◆ **WHAT THIS TASK INVOLVES**: Only the pictures are to be omitted; everything else in the listing must be reproduced exactly.

[Opening SUPPLIED DATA section]

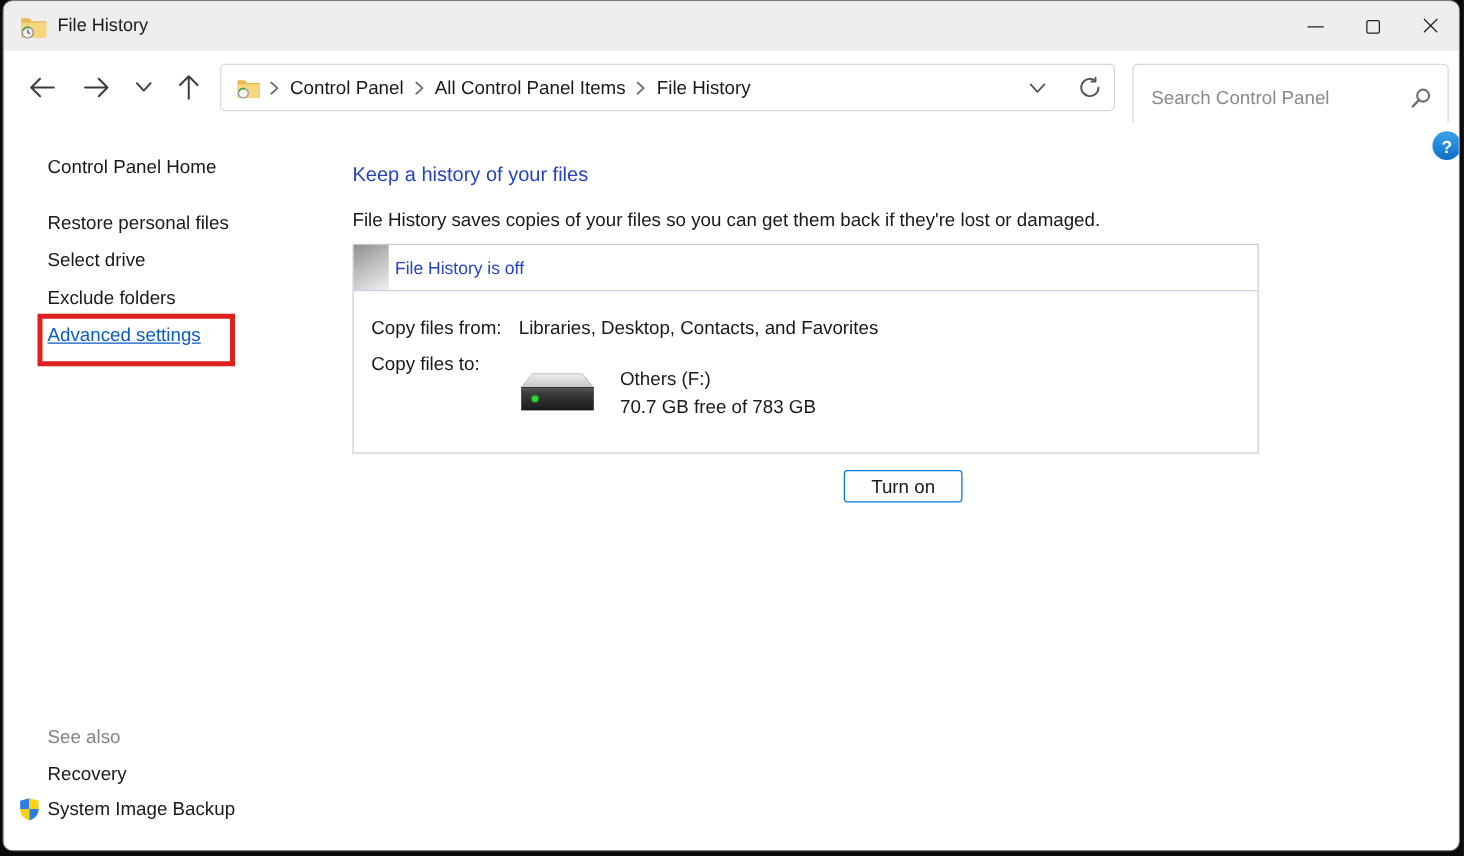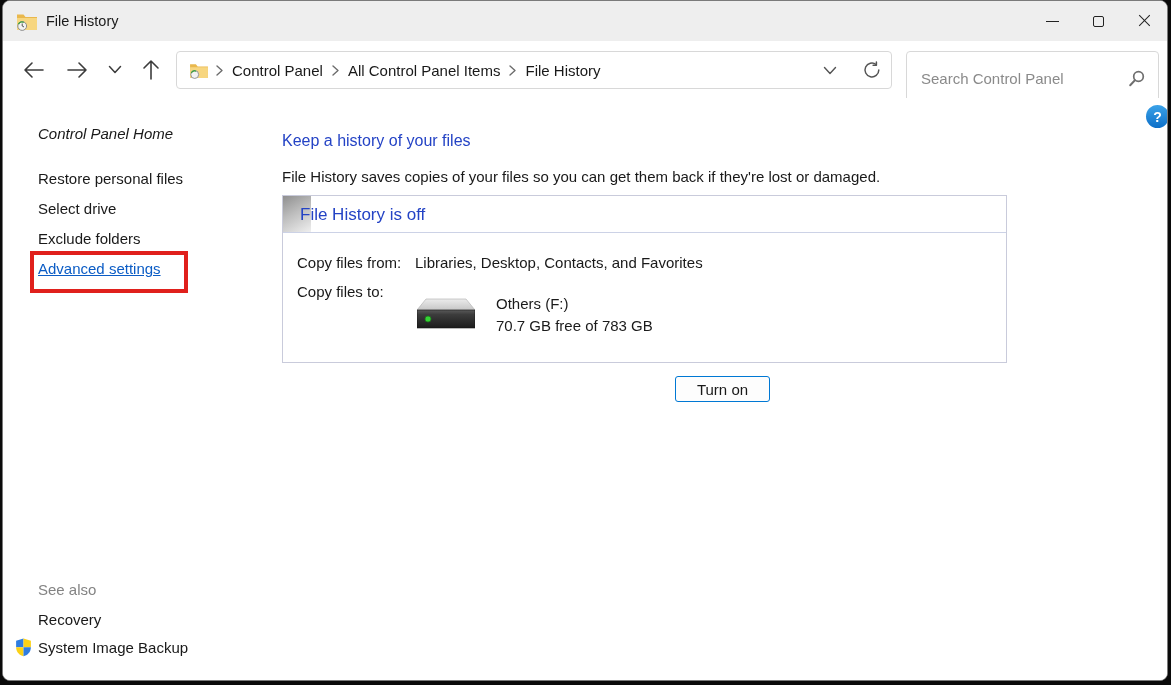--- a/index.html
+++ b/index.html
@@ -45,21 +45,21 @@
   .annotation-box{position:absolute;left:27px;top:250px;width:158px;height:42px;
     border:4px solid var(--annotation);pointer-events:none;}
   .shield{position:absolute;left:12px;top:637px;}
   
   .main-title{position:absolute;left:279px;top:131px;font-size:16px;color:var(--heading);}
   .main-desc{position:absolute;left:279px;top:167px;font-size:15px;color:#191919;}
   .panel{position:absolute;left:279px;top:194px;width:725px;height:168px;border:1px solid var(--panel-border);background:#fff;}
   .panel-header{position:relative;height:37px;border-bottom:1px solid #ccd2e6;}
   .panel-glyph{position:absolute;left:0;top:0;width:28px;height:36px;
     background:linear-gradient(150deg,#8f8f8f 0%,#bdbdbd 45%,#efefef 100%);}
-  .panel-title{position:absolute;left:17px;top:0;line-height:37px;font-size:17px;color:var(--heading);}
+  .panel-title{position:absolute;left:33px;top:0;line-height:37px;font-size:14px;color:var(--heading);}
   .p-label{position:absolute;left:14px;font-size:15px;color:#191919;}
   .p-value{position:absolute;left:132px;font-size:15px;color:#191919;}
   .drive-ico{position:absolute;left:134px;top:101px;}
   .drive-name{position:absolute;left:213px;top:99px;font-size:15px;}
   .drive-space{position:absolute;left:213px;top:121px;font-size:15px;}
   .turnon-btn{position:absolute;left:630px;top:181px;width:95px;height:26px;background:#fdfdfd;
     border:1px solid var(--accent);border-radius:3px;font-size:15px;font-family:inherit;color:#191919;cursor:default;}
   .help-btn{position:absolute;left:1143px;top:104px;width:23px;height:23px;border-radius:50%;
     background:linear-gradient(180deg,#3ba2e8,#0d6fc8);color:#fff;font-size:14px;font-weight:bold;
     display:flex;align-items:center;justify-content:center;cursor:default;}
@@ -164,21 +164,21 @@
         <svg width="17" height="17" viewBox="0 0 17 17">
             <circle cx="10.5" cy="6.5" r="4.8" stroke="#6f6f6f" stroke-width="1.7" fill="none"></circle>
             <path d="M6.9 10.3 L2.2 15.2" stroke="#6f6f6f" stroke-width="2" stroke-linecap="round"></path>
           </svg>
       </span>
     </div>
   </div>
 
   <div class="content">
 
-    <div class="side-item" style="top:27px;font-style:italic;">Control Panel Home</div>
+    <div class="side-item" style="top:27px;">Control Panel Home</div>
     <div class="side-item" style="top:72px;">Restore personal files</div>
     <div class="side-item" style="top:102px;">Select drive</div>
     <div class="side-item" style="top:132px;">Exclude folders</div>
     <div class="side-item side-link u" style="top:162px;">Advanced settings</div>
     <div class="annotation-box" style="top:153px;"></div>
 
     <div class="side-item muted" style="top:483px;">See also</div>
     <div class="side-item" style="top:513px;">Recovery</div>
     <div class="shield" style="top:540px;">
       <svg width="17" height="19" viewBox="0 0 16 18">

[Closing SUPPLIED DATA section]

◆ **ANSWER FOR THIS EXERCISE**:
--- a/index.html
+++ b/index.html
@@ -45,21 +45,21 @@
   .annotation-box{position:absolute;left:27px;top:250px;width:158px;height:42px;
     border:4px solid var(--annotation);pointer-events:none;}
   .shield{position:absolute;left:12px;top:637px;}
   
   .main-title{position:absolute;left:279px;top:131px;font-size:16px;color:var(--heading);}
   .main-desc{position:absolute;left:279px;top:167px;font-size:15px;color:#191919;}
   .panel{position:absolute;left:279px;top:194px;width:725px;height:168px;border:1px solid var(--panel-border);background:#fff;}
   .panel-header{position:relative;height:37px;border-bottom:1px solid #ccd2e6;}
   .panel-glyph{position:absolute;left:0;top:0;width:28px;height:36px;
     background:linear-gradient(150deg,#8f8f8f 0%,#bdbdbd 45%,#efefef 100%);}
-  .panel-title{position:absolute;left:17px;top:0;line-height:37px;font-size:17px;color:var(--heading);}
+  .panel-title{position:absolute;left:33px;top:0;line-height:37px;font-size:14px;color:var(--heading);}
   .p-label{position:absolute;left:14px;font-size:15px;color:#191919;}
   .p-value{position:absolute;left:132px;font-size:15px;color:#191919;}
   .drive-ico{position:absolute;left:134px;top:101px;}
   .drive-name{position:absolute;left:213px;top:99px;font-size:15px;}
   .drive-space{position:absolute;left:213px;top:121px;font-size:15px;}
   .turnon-btn{position:absolute;left:630px;top:181px;width:95px;height:26px;background:#fdfdfd;
     border:1px solid var(--accent);border-radius:3px;font-size:15px;font-family:inherit;color:#191919;cursor:default;}
   .help-btn{position:absolute;left:1143px;top:104px;width:23px;height:23px;border-radius:50%;
     background:linear-gradient(180deg,#3ba2e8,#0d6fc8);color:#fff;font-size:14px;font-weight:bold;
     display:flex;align-items:center;justify-content:center;cursor:default;}
@@ -164,21 +164,21 @@
         <svg width="17" height="17" viewBox="0 0 17 17">
             <circle cx="10.5" cy="6.5" r="4.8" stroke="#6f6f6f" stroke-width="1.7" fill="none"></circle>
             <path d="M6.9 10.3 L2.2 15.2" stroke="#6f6f6f" stroke-width="2" stroke-linecap="round"></path>
           </svg>
       </span>
     </div>
   </div>
 
   <div class="content">
 
-    <div class="side-item" style="top:27px;font-style:italic;">Control Panel Home</div>
+    <div class="side-item" style="top:27px;">Control Panel Home</div>
     <div class="side-item" style="top:72px;">Restore personal files</div>
     <div class="side-item" style="top:102px;">Select drive</div>
     <div class="side-item" style="top:132px;">Exclude folders</div>
     <div class="side-item side-link u" style="top:162px;">Advanced settings</div>
     <div class="annotation-box" style="top:153px;"></div>
 
     <div class="side-item muted" style="top:483px;">See also</div>
     <div class="side-item" style="top:513px;">Recovery</div>
     <div class="shield" style="top:540px;">
       <svg width="17" height="19" viewBox="0 0 16 18">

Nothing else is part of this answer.